Plenty of banks, and not just the large, global ones have actively engaged in tricking their customers by selling them junk and hiding and/or downplaying important details to get their sales provision, and it wasn't something that was "only known at the top". I've yet to hear of scandals of a similar magnitude in tech. Chrome doesn't contain any hidden crypto-miner, and if it ever will, I doubt that an investigation would reveal everybody on the team knew about it - it would likely just reveal a security breach or a small amount of people subverting the processes.
I do completely agree that tech isn't all sunshine, however. Behind pretty much every large scale data leak is an engineer that said "well okay if you want me to put this database server on the public internet and remove the password, I'm happy to do it" instead of refusing, and behind every horrible overreach in surveillance is an engineer that just blocks out the impact his work has on real people. There are people working on killer drones after all, and I don't think any of them are naive enough to believe that "they only target the bad guys".
> Certainly, you're right that we depend on each one to say "no, I won't do that", but I feel like there's a difference in quality: evil intent vs willful ignorance/negligence.
Oh so you are saying that the willful and deliberate exploitation of people's private data, the willful and deliberate ignorance of laws by companies like Uber, the willful and deliberate "research" done by tech companies to determine the most addictive products to entice people to buy in and stay on particular platforms, the willful and deliberate exploitation of minors by tech companies to get them to spend their parent's money on whatever stupid game or product is the fad of the week, or the fact that there are tech companies running targeted campaigns to influence voter opinion based on stolen private data is all just ignorance/negligence?
I strongly disagree. There is just as much rotten in tech as is in finance, the only difference is that many of the shenanigans enabled by tech have not been outlawed yet. Borderline illegal tax-dodging by large tech companies is business as usual compared to the other crap that they do, but being disruptive and breaking things is hip and cool, and it's Us doing it, and not Them, so we let it slide.
You say that banks are willfully selling junk to customers, and this is true. But this is exactly the whataboutism I was talking about. Tech companies mining people's most private data to get them to buy stuff they don't need is just as insidious, if not more in my book.
I don't see Facebook openly admitting to their users that every single bit of their and their loved one's lives will be exploited to the max to allow thirds parties to influence their opinions based on the wishes of the highest bidder.
I don't see them warning their users that right now they are (maybe) not being profiled by governments for thought crimes, but the data is all there, so if in 10, 20 or 50 years time the government changes, this is a definite and very real risk.

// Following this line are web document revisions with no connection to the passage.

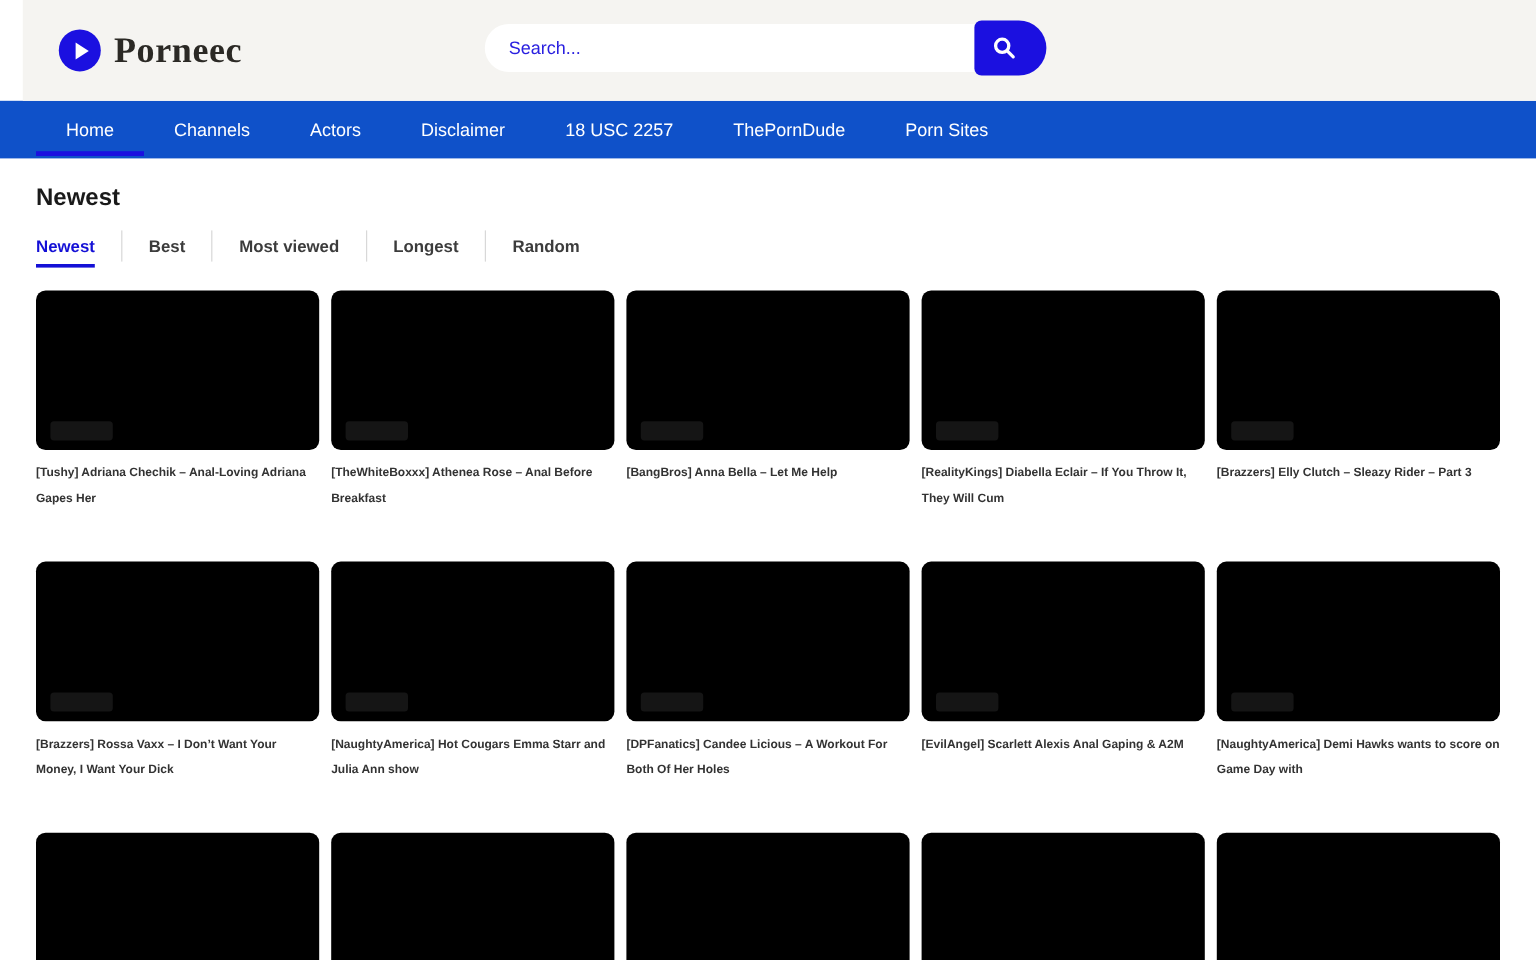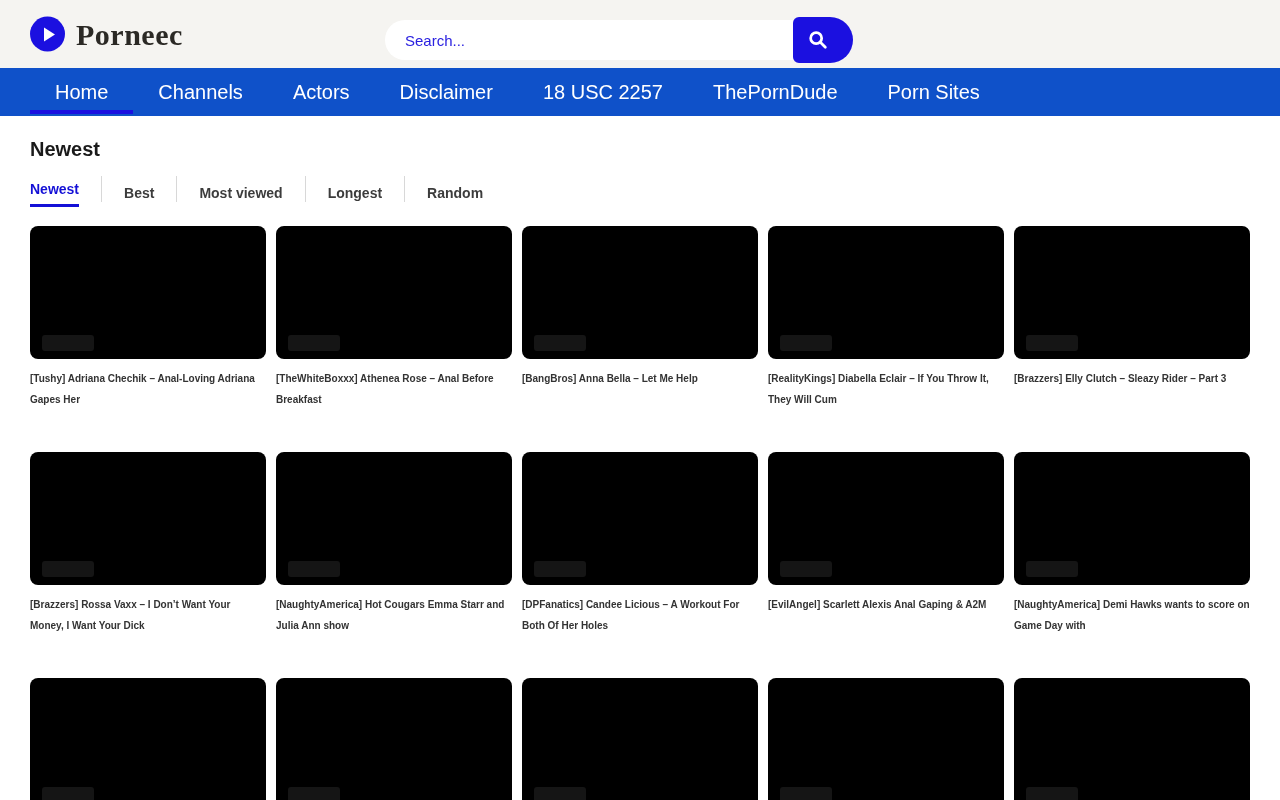--- a/index.html
+++ b/index.html
@@ -1,43 +1,43 @@
 <!DOCTYPE html>
 <html><head>
 <meta charset="utf-8">
 <style>
   * { box-sizing: border-box; margin: 0; padding: 0; }
   html, body { width: 1280px; height: 800px; overflow: hidden; }
   body { background: #ffffff; font-family: "Liberation Sans", sans-serif; position: relative; }
 
   
-  .header { height: 68px; background: #f5f4f1; position: relative; }
+  .header { height: 84px; background: #f5f4f1; position: relative; margin-left: 19px; }
   .brand { position: absolute; left: 30px; top: 50%; transform: translateY(-50%); display: flex; align-items: center; gap: 11px; }
   .logo-circle { width: 35px; height: 35px; border-radius: 50%; background: #1b10e0; display: flex; align-items: center; justify-content: center; }
   .play-tri { width: 0; height: 0; border-top: 7px solid transparent; border-bottom: 7px solid transparent; border-left: 11px solid #ffffff; margin-left: 3px; }
   .brand-name { font-family: "Liberation Serif", "DejaVu Serif", serif; font-weight: 700; font-size: 30px; color: #2b2925; letter-spacing: 0.5px; }
 
   .searchbar { position: absolute; left: 385px; top: 17px; width: 468px; height: 46px; display: flex; align-items: center; }
   .search-input { width: 408px; height: 40px; border: none; outline: none; background: #ffffff; border-radius: 20px 0 0 20px; padding: 0 20px; font-size: 15px; color: #1b10e0; font-family: "Liberation Sans", sans-serif; }
   .search-input::placeholder { color: #2a20e0; opacity: 1; }
   .search-btn { width: 60px; height: 46px; border: none; background: #1b10e0; border-radius: 6px 23px 23px 6px; cursor: pointer; display: flex; align-items: center; justify-content: center; padding-right: 10px; }
 
   
   .nav { height: 48px; background: #0f51c9; display: flex; align-items: stretch; padding-left: 30px; }
-  .nav-item { position: relative; display: flex; align-items: center; padding: 0 25px; color: #ffffff; font-size: 20px; text-decoration: none; cursor: pointer; }
+  .nav-item { position: relative; display: flex; align-items: center; padding: 0 25px; color: #ffffff; font-size: 15px; text-decoration: none; cursor: pointer; }
   .nav-item.active::after { content: ""; position: absolute; left: 0; right: 0; bottom: 2px; height: 4px; background: #1b10e0; }
 
   
   .main { padding: 0 30px; }
   .page-heading { margin-top: 22px; font-size: 20px; font-weight: 700; color: #1a1a1a; }
 
   .tabs { display: flex; margin-top: 15px; align-items: center; }
   .tab { padding: 0 22px; cursor: pointer; display: flex; align-items: center; height: 26px; }
   .tab:first-child { padding-left: 0; }
-  .tab + .tab { border-left: 1px solid #d8d8d8; align-items: flex-end; }
+  .tab + .tab { border-left: 1px solid #d8d8d8; }
   .tab-label { font-size: 14px; font-weight: 700; color: #3c3c3c; line-height: 17px; }
   .tab.active .tab-label { color: #1410d6; border-bottom: 3px solid #1410d6; padding-bottom: 6px; margin-bottom: -9px; }
 
   .grid { display: grid; grid-template-columns: repeat(5, 1fr); column-gap: 10px; row-gap: 42px; margin-top: 24px; }
   .card { cursor: pointer; }
   .thumb { height: 133px; background: #000000; border-radius: 8px; position: relative; }
   .duration-badge { position: absolute; left: 12px; bottom: 8px; width: 52px; height: 16px; background: #151515; border-radius: 3px; }
   .v-title { margin-top: 9px; font-size: 10px; font-weight: 700; color: #333333; line-height: 21px; max-height: 42px; overflow: hidden; }
 </style>
 </head>

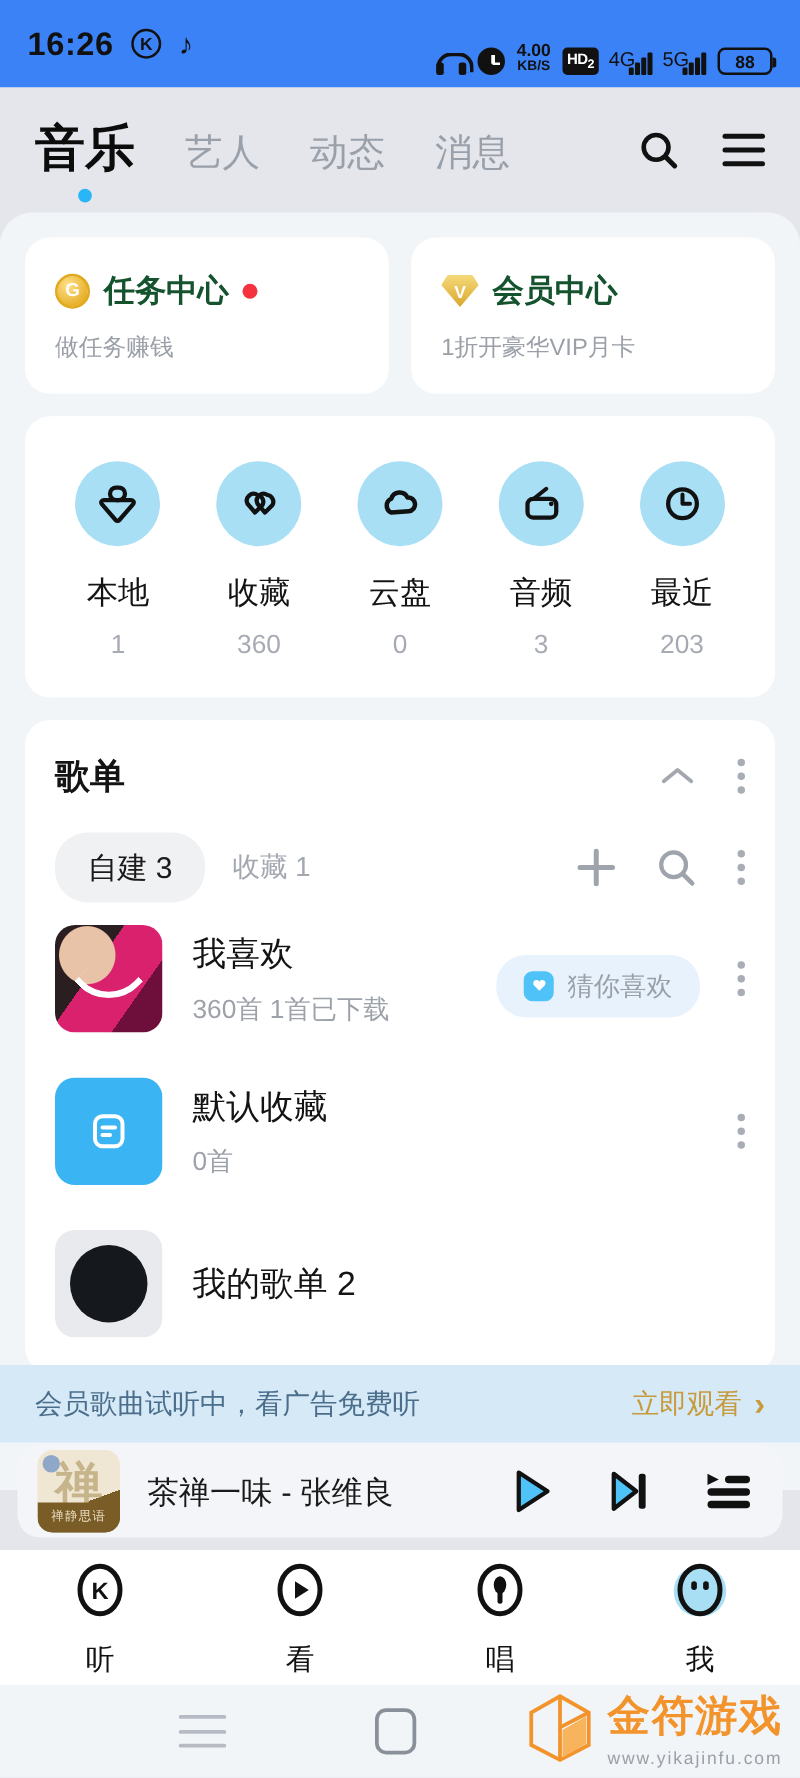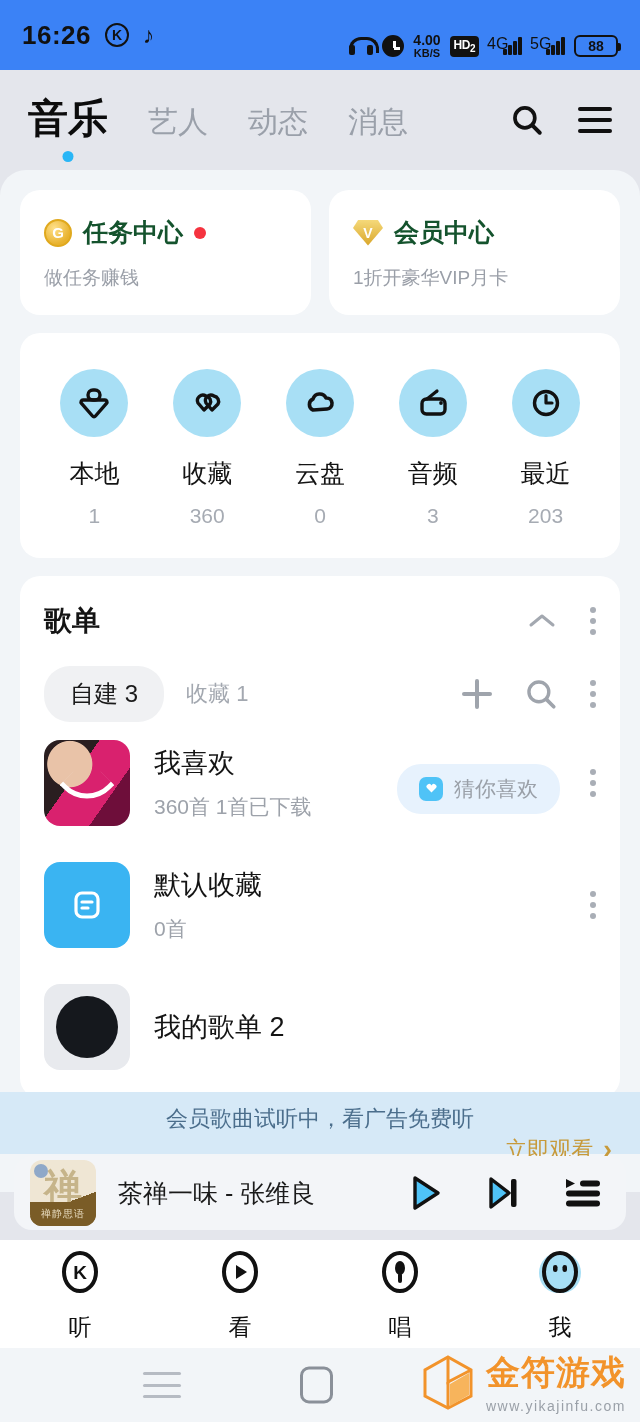--- a/index.html
+++ b/index.html
@@ -13,21 +13,21 @@
   }
   .phone { width:640px; height:1422px; position:relative; background:#E4E6EC; }
 
   
   .statusbar {
     height:70px; display:flex; align-items:center;
     padding:0 22px; background:#3b82f6;
   }
   .sb-left { display:flex; align-items:center; gap:14px; }
   .sb-time { font-size:26px; font-weight:700; color:#111; letter-spacing:.5px; }
-  .sb-right { margin-left:auto; display:flex; align-items:center; gap:9px;margin-top:23px; }
+  .sb-right { margin-left:auto; display:flex; align-items:flex-end; gap:9px;margin-top:23px; }
   .ic-k { width:24px;height:24px;border:2.4px solid #111;border-radius:50%;
           display:flex;align-items:center;justify-content:center;
           font-size:14px;font-weight:700;color:#111; }
   .ic-tt { font-size:23px; color:#111; line-height:1; font-weight:700; }
   .ic-hp { width:24px;height:18px;position:relative; }
   .ic-hp::before{content:"";position:absolute;left:0;top:0;width:24px;height:13px;
     border:3px solid #111;border-bottom:none;border-radius:12px 12px 0 0;}
   .ic-hp::after{content:"";position:absolute;left:0;bottom:0;width:6px;height:10px;
     background:#111;border-radius:2px;box-shadow:18px 0 0 #111;}
   .ic-alarm { width:22px;height:22px;border:3px solid #111;border-radius:50%;
@@ -129,21 +129,21 @@
   .psub { margin-top:12px; font-size:21px; color:#9DA2AA; }
   .pbadge { margin-left:auto; background:#E7F2FD; border-radius:24px;
      padding:11px 22px; display:flex; align-items:center; gap:11px;margin-top:11px; }
   .pbadge .bico { width:24px;height:24px;border-radius:7px;background:#4FC3F7;
      display:flex;align-items:center;justify-content:center; }
   .pbadge span { font-size:21px; color:#9AA0A8; }
   .pitem .kebab { margin-left:30px; }
 
   
   .adbar { position:absolute; left:0; top:1092px; width:640px; height:62px;
-    background:#D6E9F7; display:flex; align-items:center; padding:12px 28px;flex-direction:column; }
+    background:#D6E9F7; display:flex; align-items:center; padding:0 28px; }
   .adtext { font-size:22px; color:#4B6E8C; }
   .adcta { margin-left:auto; display:flex; align-items:center; gap:10px;
     font-size:22px; color:#C79A3B; }
   .adcta .ar { font-size:26px; font-weight:700; }
 
   
   .mini { position:absolute; left:14px; top:1156px; width:612px; height:74px;
     background:#F3F5F8; border-radius:18px; display:flex; align-items:center; padding:0 16px; }
   .mart { width:66px;height:66px;border-radius:12px; flex:none; position:relative; overflow:hidden;
      background:linear-gradient(160deg,#EFE6D4 0 62%,#7A5C27 62%); }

No, I'm not saying that at all. There are _some_ companies that run targeted campaigns to influence elections, sure, but they are a tiny minority in the world of tech. I don't like Uber's business tactics either, but I don't see them as the face of the tech industry - in fact, I don't really see them as a tech company. Count everybody who's main source of income is driving for Uber as an employee and the percentage of employees working tech roles is pretty small. Many large companies (including banks) have more and more complicated tech than Uber.
Again, let me make that clear: I'm not arguing that every company in the tech industry is staffed by angels, but that intentional bad actors in tech are the exception, not the norm.
> Borderline illegal tax-dodging by large tech companies is business as usual
And I haven't said it wasn't, I've merely compared it with what the largest banks have been involved recently. I don't know if it got worldwide coverage - this is what I was referencing: https://en.wikipedia.org/wiki/CumEx-Files
> I don't see them warning their users that right now they are (maybe) not being profiled by governments for thought crimes, but the data is all there, so if in 10, 20 or 50 years time the government changes, this is a definite and very real risk.
And I'd love for them to be legally required to explain privacy considerations to their users in such a way that informed consent can be given. Again: I'm not "pro big tech", I'm saying that big tech still has some room if they want to rub shoulders with big finance when it comes to amoral business practices. Big tech operates in a grey area, big finance hasn't seen anything but #000 in decades.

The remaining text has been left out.